In SageMaker Batch Transform, we introduced 3 new attributes - __input_filter__, __join_source__ and __output_filter__. In the below cell, we use the [SageMaker Python SDK](https://github.com/aws/sagemaker-python-sdk) to kick-off several Batch Transform jobs using different configurations of these 3 new attributes. Please refer to [this page](https://docs.aws.amazon.com/sagemaker/latest/dg/batch-transform-data-processing.html) to learn more about how to use them.

#### Create a model based on the pre-trained model artifacts on S3
Let's first create a model based on the training job from the previous notebook. We can use `describe_training_job` boto3 api call to get the model data uri. We use the [*XGBoostModel*](https://github.com/aws/sagemaker-python-sdk/blob/master/src/sagemaker/xgboost/model.py#L66) class (Framework Model) from the SageMaker SDK to create the model for batch transform. Note that you need to use the same framework version as the training job and also provide [an entry point script ](https://sagemaker.readthedocs.io/en/stable/frameworks/xgboost/using_xgboost.html#write-an-inference-script) that implements (at least) the `model_fn` function that calls the loaded model to get a prediction. In this example, we implemented the `input_fn` to handle the Parquet input format (the content type is "application/x-parquet") and transform the data to pandas dataframe. In the `predict_fn`, we filter out the ID column and target column and convert the feature columns from dataframe to *DMatrix* data type for prediction. We also associate the input with the prediction results by appending the prediction results as an additional column to the input matrix.

In [None]:
%store -r training_jobName

from sagemaker.xgboost.model import XGBoostModel

training_job_info = sagemaker_client.describe_training_job(
    TrainingJobName=training_jobName
)
xgb_model_data = training_job_info["ModelArtifacts"]["S3ModelArtifacts"]

xgb_model = XGBoostModel(
    source_dir="./code",
    entry_point="inference.py",
    framework_version="1.0-1",
    model_data=xgb_model_data,
    role=sagemaker_execution_role,
    name=name_from_base("fs-workshop-xgboost-model"),
    sagemaker_session=sagemaker_session,
)

We have used CTAS query to create a new table in Parquet format from the source tables, as Parquet is a widely used data storage format which is efficient and performant in both storage and processing. You can use the format property to specify ORC, AVRO, JSON, or TEXTFILE as the storage format for the new table. However, by default the output data is compressed which means we cannot save the data directly as CSV format (but rather the compressed CSV format with 'gz' extension). None of these output formats (with compression) is supported by batch transform directly, therefore, we need to either use a processing job to convert the data format to a supported one or treat each file as one record so the batch transform service doesn't need to read the file and slipt the records.

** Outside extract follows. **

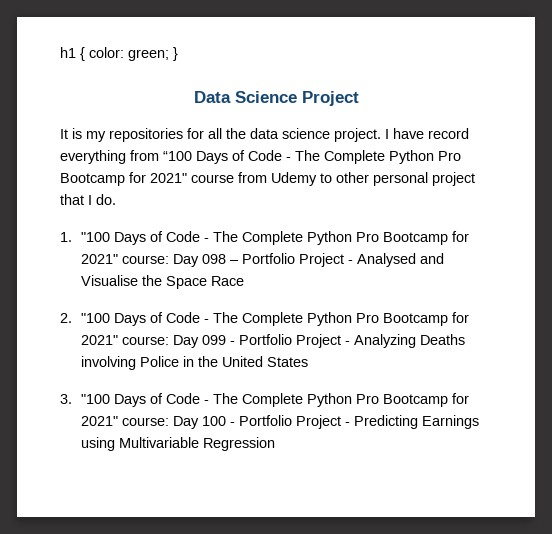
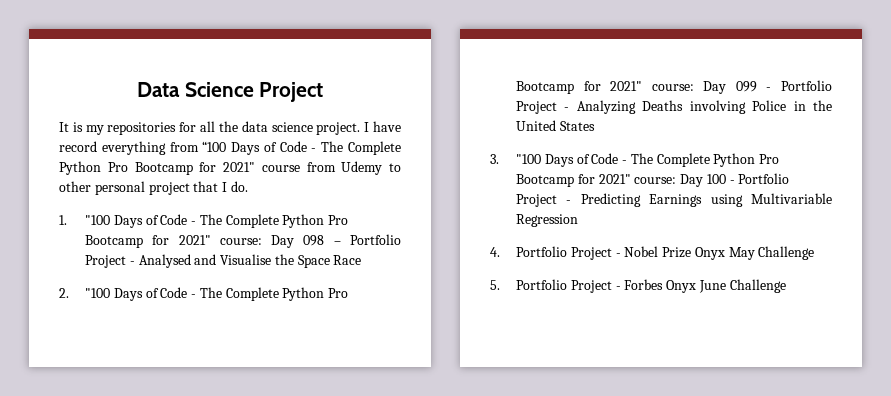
[60,47,178,61] h1 { color: green; } // -> (136, 89) none
(276, 444) none -> [490,246,815,260] [490,279,786,293] // 4. Portfolio Project - Nobel Prize Onyx May Challenge // 5. Portfolio Project - Forbes Onyx June Challenge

As mentioned above, although batch transform support [association of prediction results with input](https://docs.aws.amazon.com/sagemaker/latest/dg/batch-transform-data-processing.html) and can filter out columns in the input data when the input data is in the supported formats. The PARQUET data type is not supported by default (the supported input data formats are JSON- or CSV-), therefore, we will set the [batch strategy](https://docs.aws.amazon.com/sagemaker/latest/APIReference/API_CreateTransformJob.html#API_CreateTransformJob_RequestParameters) to `SingleRecord` which will read each parquet file as a whole and send the payload to the model for inference. The `max_concurrent_transforms` specifies the maximum number of parallel requests that can be sent to each instance in a transform job. Please note that as each file is used as one transform request, the default value for `MaxPayloadInMB` is 6MB. If the parquet file size for your test data is more than 6MB, you need to change the `max_payload` to be equal or greater than the maximum file size of the parquet files in S3. The `accept` parameter specifies the format of the batch transform output; where the `content_type` defines the MIME type of the input data.

In [None]:
output_path = f"s3://{default_bucket}/{prefix}/batch_output/{xgb_model.name}"

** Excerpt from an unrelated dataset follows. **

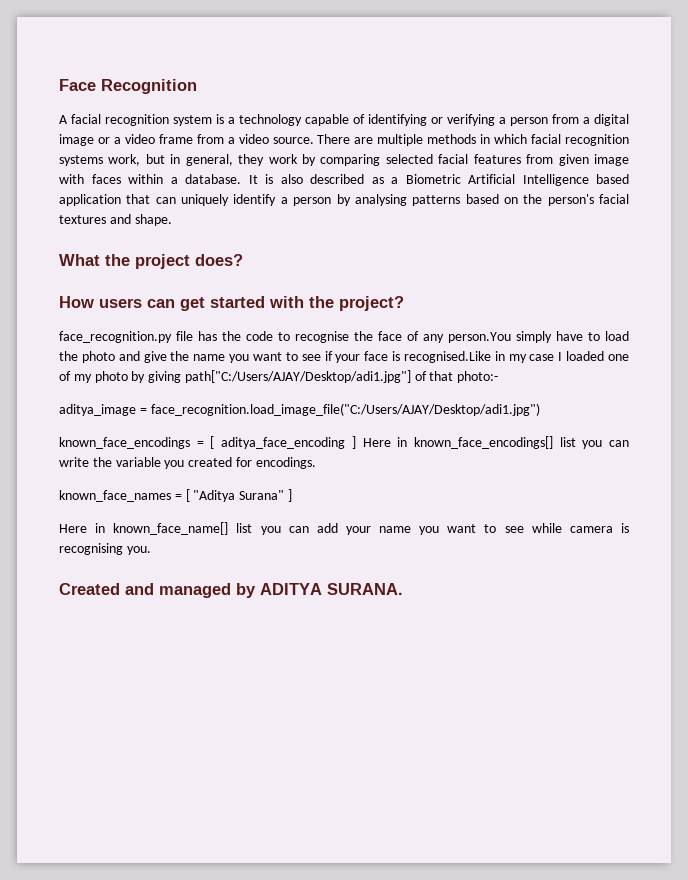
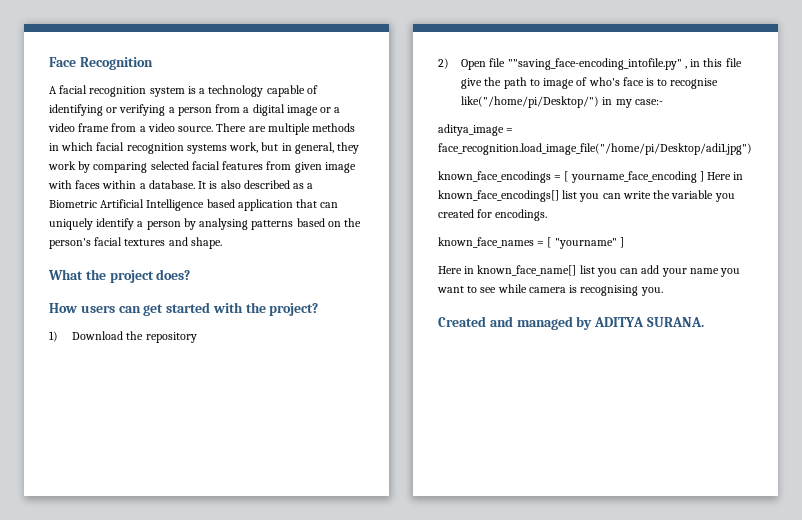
[59,331,629,343] [59,351,630,363] [59,370,499,383] face_recognition.py file has the code to recognise the face of any person.You simply have to load the photo and give the name you want to see if your face is recognised.Like in my case I loaded one of my photo by giving path["C:/Users/AJAY/Desktop/adi1.jpg"] of that photo:- -> [49,331,197,343] [438,58,742,70] [461,77,719,89] [461,96,663,108] 1) Download the repository // 2) Open file ""saving_face-encoding_intofile.py" , in this file give the path to image of who's face is to recognise like("/home/pi/Desktop/") in my case:-
[150,403,540,416] face_recognition.load_image_file("C:/Users/AJAY/Desktop/adi1.jpg") -> [438,143,752,155] face_recognition.load_image_file("/home/pi/Desktop/adi1.jpg")
[221,437,346,449] aditya_face_encoding -> [570,171,697,183] yourname_face_encoding
[193,490,285,502] "Aditya Surana" -> [554,238,617,249] "yourname"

xgb_transformer = xgb_model.transformer(
    strategy="SingleRecord",
    instance_count=1,
    instance_type="ml.m5.xlarge",
    max_concurrent_transforms=4,
    accept="text/csv",
    output_path=output_path,
)
xgb_transformer.transform(
    destination_s3_path,
    content_type="application/x-parquet",  
# if you don't want to wait for the batch job to finish, uncomment below line and check the batch transform job status on the SageMaker console 
#     wait=False,   
)

Let's inspect the output of the Batch Transform job in S3. We can list all the generated files. They are in CSV format, to get PARQUET (or any other supported format) it is possible to add an `output_fn` to `inference.py` to convert the inference result.

In [None]:
output_file_list = list_s3_files(xgb_transformer.output_path)
[print(k["key"]) for k in output_file_list];

In [None]:
with pd.option_context("display.max_colwidth", 1200):
    display(
        pd.DataFrame(
            [k["key"].split("/")[-1] for k in output_file_list], columns=["File name"]
        )
    )

We can read read and combine the output into a Pandas dataframe

In [None]:
s3_obj = s3.Object(**output_file_list[0])
body = s3_obj.get()['Body']
csv_string = body.read().decode('utf-8')
pd.read_csv(
    StringIO(csv_string),
    header=None,
    names=features_names + ["prediction"]
)